Young Adult

There is a thing that happens to me sometimes on Easter Sunday. It does not happen every year; it didn’t this year, but when it happens it can be hard to cope with. Sometimes on Easter Sunday, I get really, really sad.

Of course, there are different reasons that this can happen. Undoubtedly, some of the times when I was a child and had an Easter meltdown, it was mostly due to the sugar crash. Then, too, Lent and Holy Week match the reality of our messy lives really well. Dry prayer lends itself to being in the desert with Jesus. Grief puts us right next to him in Gethsemane. Any kind of suffering can find its reflection in the Crucifixion. And the discouragement that can border on despair when things never seem to change can feel a lot like being shut in the tomb. Then Easter comes, whether or not we feel the Resurrection in our lives. That can be difficult to process.

Lent is something that remains partly in our control. Easter is something we can only receive.

At the parish at which I spent much of Lent and Holy Week, the priest preached about receptivity; that, as Christians, we should be really good at receiving. We have an active role to play, but it is all ordered to the opening of our hearts more and more to receive the transfiguring love of Christ. This has been a major theme in my life lately and is worth reflecting on during this trajectory of Lent to Easter to Pentecost.

Lent, as I understand it, is meant to be a time of relinquishing our grasp and control, and embracing our inherent poverty so that we can receive everything from the Father who loves us. Ideally, this embrace of poverty, receptivity and trust would open us up to receive the Resurrection at Easter and the coming of the Holy Spirit at Pentecost.

The letting go of our grasp during Lent is something over which we have at least some small measure of control. It is comforting to keep a grip on what’s happening interiorly. And it is easy to go even further and let Lent become a season of self-help and weight loss.

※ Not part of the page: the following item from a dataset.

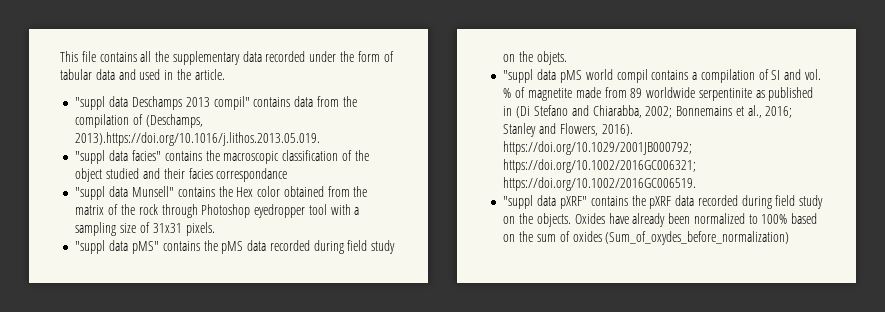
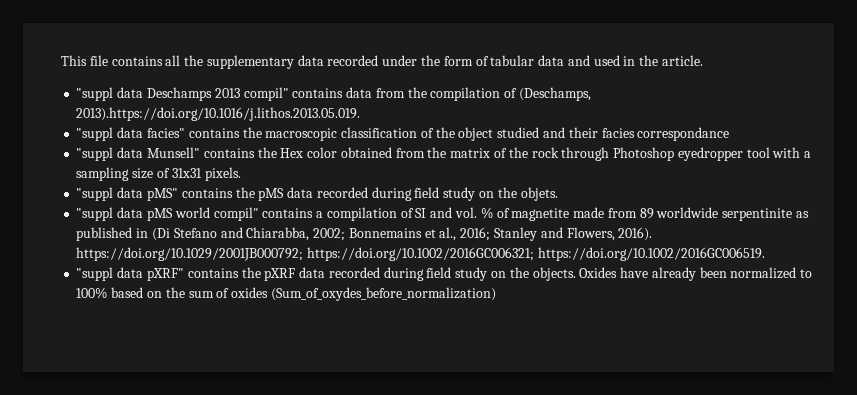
- "suppl data pMS world compil contains a compilation of SI and vol. % of magnetite made from 89 worldwide serpentinite as published in (Di Stefano and Chiarabba, 2002; Bonnemains et al., 2016; Stanley and Flowers, 2016). https://doi.org/10.1029/2001JB000792; https://doi.org/10.1002/2016GC006321; https://doi.org/10.1002/2016GC006519.
+ "suppl data pMS world compil" contains a compilation of SI and vol. % of magnetite made from 89 worldwide serpentinite as published in (Di Stefano and Chiarabba, 2002; Bonnemains et al., 2016; Stanley and Flowers, 2016). https://doi.org/10.1029/2001JB000792; https://doi.org/10.1002/2016GC006321; https://doi.org/10.1002/2016GC006519.

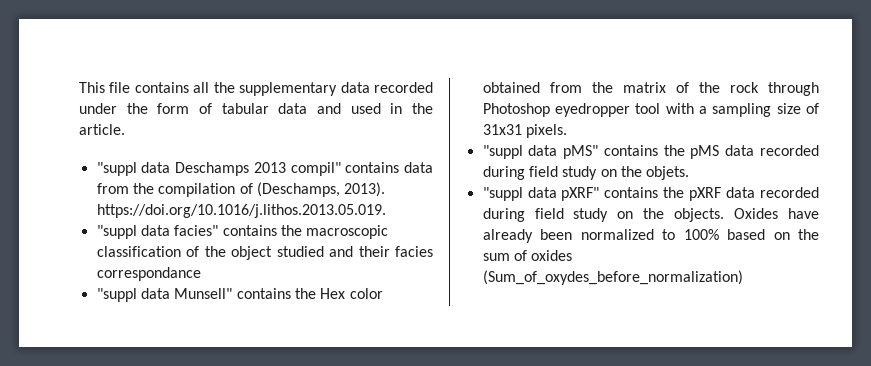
- "suppl data Deschamps 2013 compil" contains data from the compilation of (Deschamps, 2013).https://doi.org/10.1016/j.lithos.2013.05.019.
+ "suppl data Deschamps 2013 compil" contains data from the compilation of (Deschamps, 2013). https://doi.org/10.1016/j.lithos.2013.05.019.
- "suppl data pMS world compil" contains a compilation of SI and vol. % of magnetite made from 89 worldwide serpentinite as published in (Di Stefano and Chiarabba, 2002; Bonnemains et al., 2016; Stanley and Flowers, 2016). https://doi.org/10.1029/2001JB000792; https://doi.org/10.1002/2016GC006321; https://doi.org/10.1002/2016GC006519.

Then Easter comes and we have no way of resurrecting ourselves. All we can do is wait to receive. And, as we know from the Gospels, resurrection does not always look like what we expected. The men on the road to Emmaus lament that the Christ did not come in political power to overthrow their oppressors and instead was killed by them on a cross. “But we were hoping that he would be the one to redeem Israel.” Personally, I have lots of ideas of what resurrection should look like in my own life. When none of those ideas materialize on Easter morning, it is easy to feel let down.

The Resurrection changes everything. It makes the whole story a comedy instead of a tragedy. A non-Christian of integrity and thoughtfulness can get awfully close to Catholic teaching in a lot of places, but this is a place you can’t get to on your own. Death has been conquered. Without the reality of the Resurrection, the happiest human life still ends in tragedy. If the Resurrection is real, the most tragic, sorrowful life can still have a happy ending. “If Christ did not rise from the dead, our hope is in vain.” It happened. It is done. The human story now has an upward trajectory; it is a comedy, not a tragedy.

But comedies are also full of the messy, the unexpected, the frustrating. The reality of the Resurrection is still being played out in time in each of our lives, and we are not in charge of the timeline. There is nothing to beat yourself up about if it’s hard to feel the reality of Easter. The Resurrection is something we receive, and we cannot force the timeline.

At the same time, we can say yes to what God is doing. To that end and even if we don’t always feel it, we can practice living in its reality. Often, we put more effort into the 40 days of Lent than the 50 days of Easter, but their liturgical lengths should tell us something about their relative importance. Perhaps it would be worth making Easter resolutions, similar to our Lenten ones but oriented toward the celebration of the Resurrection. Eating chocolate every day might not be a tenable choice, but perhaps choosing to do something every day that reminds you of the unity of your body and soul could help you celebrate Christ’s victory over death (which is the separation of body and soul). Dancing, going on walks, seeking out beauty, singing; there are many ways to rejoice in the goodness of the body that Christ created, redeemed and will one day resurrect.

Maybe by practicing intentional and active receptivity of the Resurrection, we will also be more attentive and receptive to the very real movements of the Holy Spirit in our lives. During Easter, the Apostles met Jesus in his resurrected body. They also spent a lot of time hiding in fear, until the coming of the Holy Spirit at Pentecost. When the Holy Spirit came, those few poor men from a backwater country went out and converted the world.

One of my go-to ways to pray for people is to insert their names into the classic Holy Spirit prayer: “Come Holy Spirit, fill the hearts of thy faithful, and enkindle in Claire the fire of thy love. Send forth thy Spirit and she shall be recreated and thou shalt renew the face of the earth.” The same Holy Spirit that sent the apostles out to all the world is alive and with us today. The more we practice active receptivity, the more we will be ready to listen and to act on his every movement.